With that narcissism also comes an immaturity suggesting Borderline Personality Disorder. Kimberly has a hard time living with rejection as her fiancé, Edwin, learns the hard way. She catches him in an embrace with her father's secretary, Laverne, and shoots them both dead. The subsequent verdict has her declared guilty but her father's connections manage to have her declared legally insane and she is committed to a sanitarium.





Unfortunately, she is not alone during her time in Elgin State Hospital. Among the other patients is one Riley Nacht, a former astronomer with a connection to Kimberly. When Kimberly attended boarding school, Riley taught a session on star gazing to her class. During a field trip, Riley got a moment alone with Dorothy, one of Kimberly's classmates and murdered the young girl. Like Kimberly he too was declared legally insane and institutionalized.





The book is effective in describing people with mental illness and psychiatric disorders and the treatment towards them which pretty much amounted to little to no treatment at all. One thing the book shows is how difficult it is for people to live with such disorders and how difficult it is for the people around them. Kimberly is extremely self-involved to the point of being irritating to the other characters and the Reader, it is only until later that we learn that she had a childhood with a father who adored her but preferred to throw money and possessions at her rather than commit to any real parenting.





Kimberly grew with a strong sense of entitlement and very little self-control. This is shown prominently during her school years when she bribes classmates with gifts in lieu of friendships and is unable to form real attachments with them. Even after Dorothy is murdered and Kimberly is an eyewitness to the crime, she blocks out the murder and retreats further into herself and her own little world as if avoiding acknowledging the murder itself.





Kimberly's narcissism makes her a difficult person to live with as her engagement to Edwin shows. Edwin is certainly a fortune hunter that when Warren bribes him with money to leave his little girl and run, Edwin does not have much internal struggle as he goes for the long green and runs. However, Kimberly's demands and constant craves for attention wears on him, as well as her lack of concern about anything that isn't about her.

Kimberly's time in the Elvin State Hospital is the most interesting part as we are shown various treatments like cold bath and shock therapy that harm more than cure.

There are also psychologists who  use guess work in diagnosing patients such as giving ones like Riley free reign to see how he works. This proves to be a big problem as one of the orderlies, himself troubled, befriends Riley to the point where he uses his advice to molest female patients in their sleep. One character is given a lobotomy and is heartbreakingly reduced to a shell of their former self.

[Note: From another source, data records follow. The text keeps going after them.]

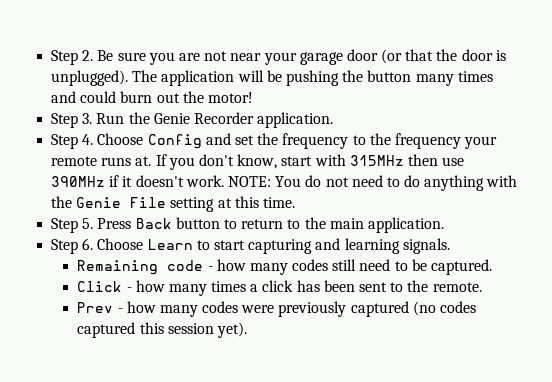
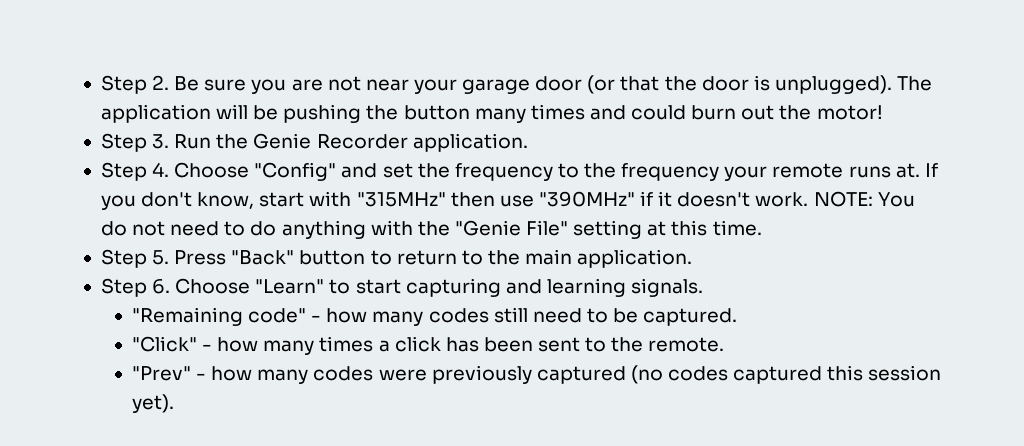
- Step 4. Choose Config and set the frequency to the frequency your remote runs at.
+ Step 4. Choose "Config" and set the frequency to the frequency your remote runs at.
- If you don't know, start with 315MHz then use 390MHz if it doesn't work.
+ If you don't know, start with "315MHz" then use "390MHz" if it doesn't work.
- NOTE: You do not need to do anything with the Genie File setting at this time.
+ NOTE: You do not need to do anything with the "Genie File" setting at this time.
- Step 5. Press Back button to return to the main application.
+ Step 5. Press "Back" button to return to the main application.
- Step 6. Choose Learn to start capturing and learning signals.
+ Step 6. Choose "Learn" to start capturing and learning signals.
- Remaining code - how many codes still need to be captured.
+ "Remaining code" - how many codes still need to be captured.
- Click - how many times a click has been sent to the remote.
+ "Click" - how many times a click has been sent to the remote.
- Prev - how many codes were previously captured (no codes captured this session yet).
+ "Prev" - how many codes were previously captured (no codes captured this session yet).

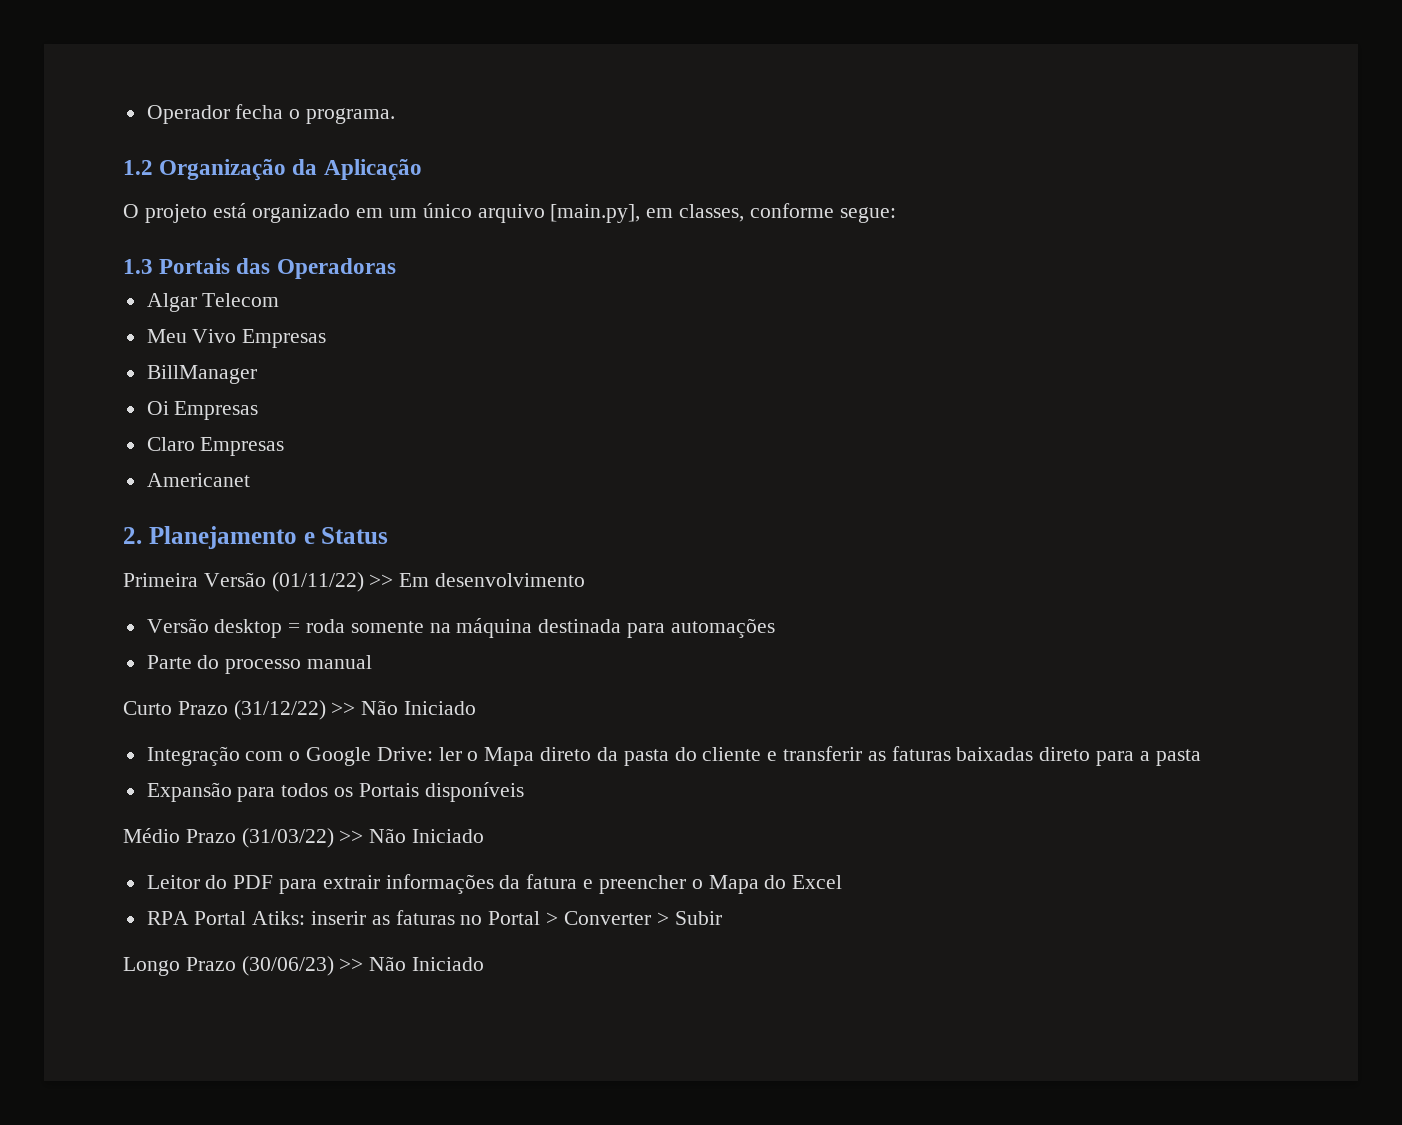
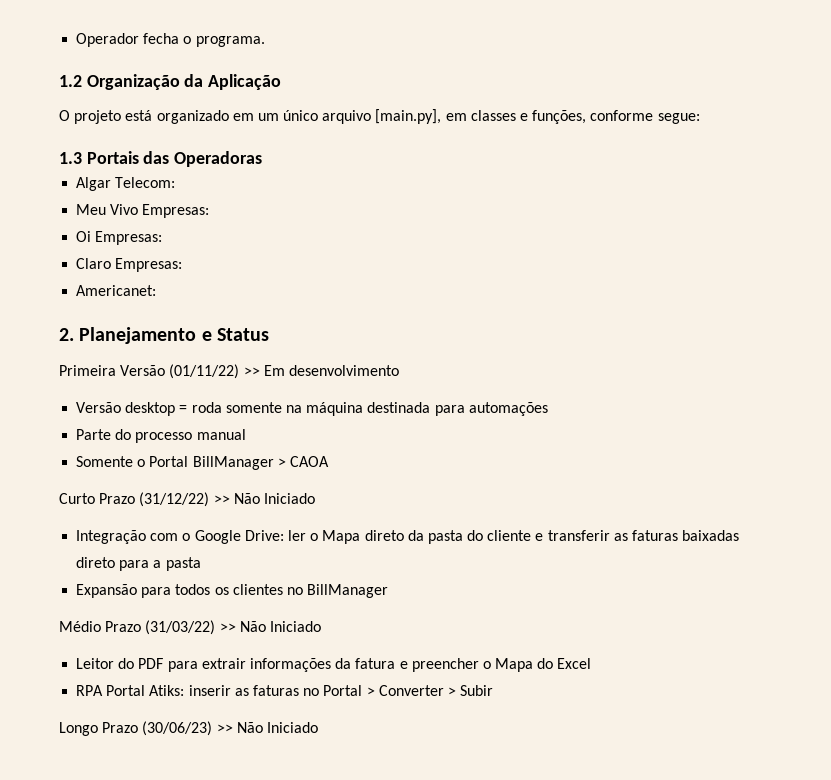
- O projeto está organizado em um único arquivo [main.py], em classes, conforme segue:
+ O projeto está organizado em um único arquivo [main.py], em classes e funções, conforme segue:
- Algar Telecom
+ Algar Telecom:
- Meu Vivo Empresas
- BillManager
+ Meu Vivo Empresas:
- Oi Empresas
+ Oi Empresas:
- Claro Empresas
- Americanet
+ Claro Empresas:
+ Americanet:
+ Somente o Portal BillManager > CAOA
- Expansão para todos os Portais disponíveis
+ Expansão para todos os clientes no BillManager

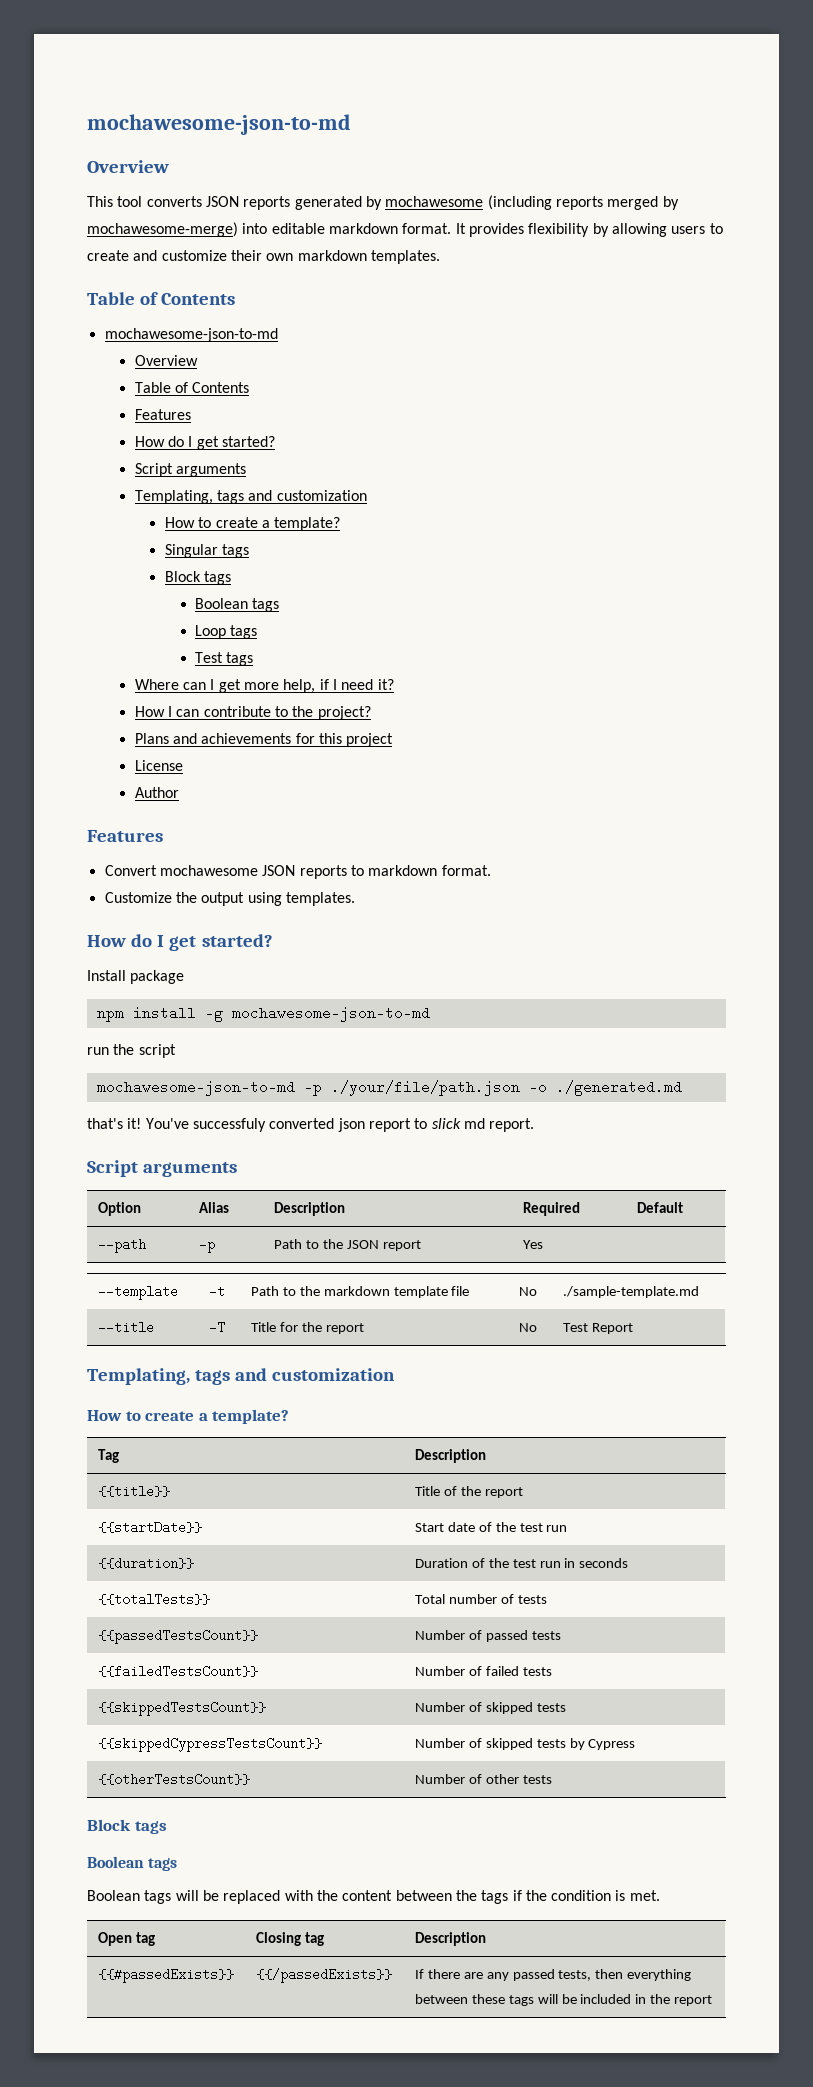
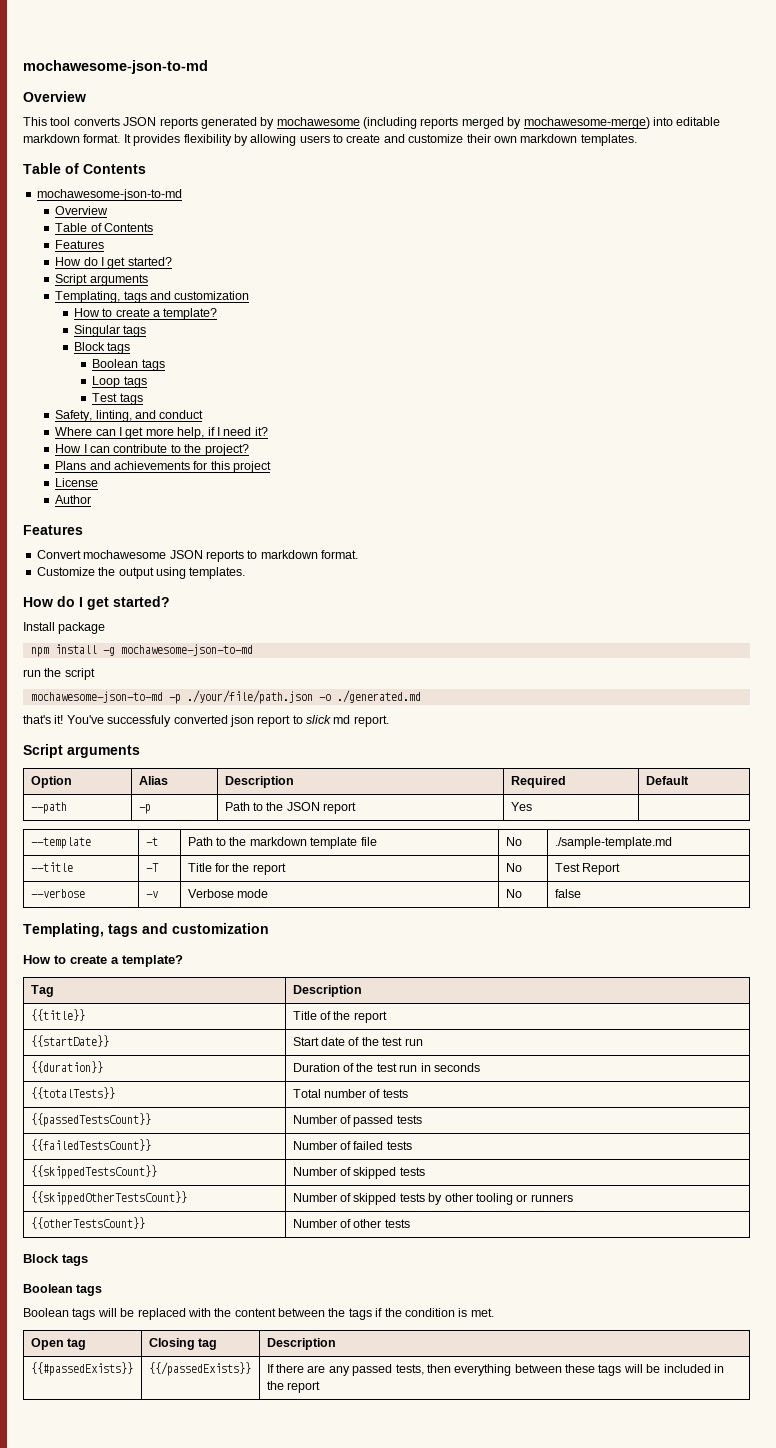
+ Safety, linting, and conduct
+ --verbose | -v | Verbose mode | No | false
- {{skippedCypressTestsCount}} | Number of skipped tests by Cypress
+ {{skippedOtherTestsCount}} | Number of skipped tests by other tooling or runners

Crumpton clearly knows a lot about the early years of the mental health profession since she researched it for a non-fiction book, The Fading of Lloyd about her great uncle who died in a psychiatric hospital. But her fiction writing needs work.

The opening in which it is suggested that Kimberly might be the reincarnation of Anne Boleyn is interesting but out of place in a book that doesn't deal with the supernatural in the rest of the book.  It is out of place and is more filler than anything else.

While Kimberly's back story helps us understand her, its placement in the middle of the book is a detriment. The Reader is subjected to several chapters of her acting spoiled and irritating so that by the time they learn about why she is the way she is, they may not care. It would be better to tell the story chronologically to give us the girl before the narcissist.

There are some odd things towards the end. The final moments between Riley, his orderly, and Kimberly is anticlimactic and involves circumstances that don't even directly involve them. Some revelations between Warren and his butler are thrown in at the last minute that should have been revealed earlier (and certainly would have spared this Reader from thinking entirely different.)

As a book about mental health, The Fading of Kimberly stands out. As a novel, it kind of fades away.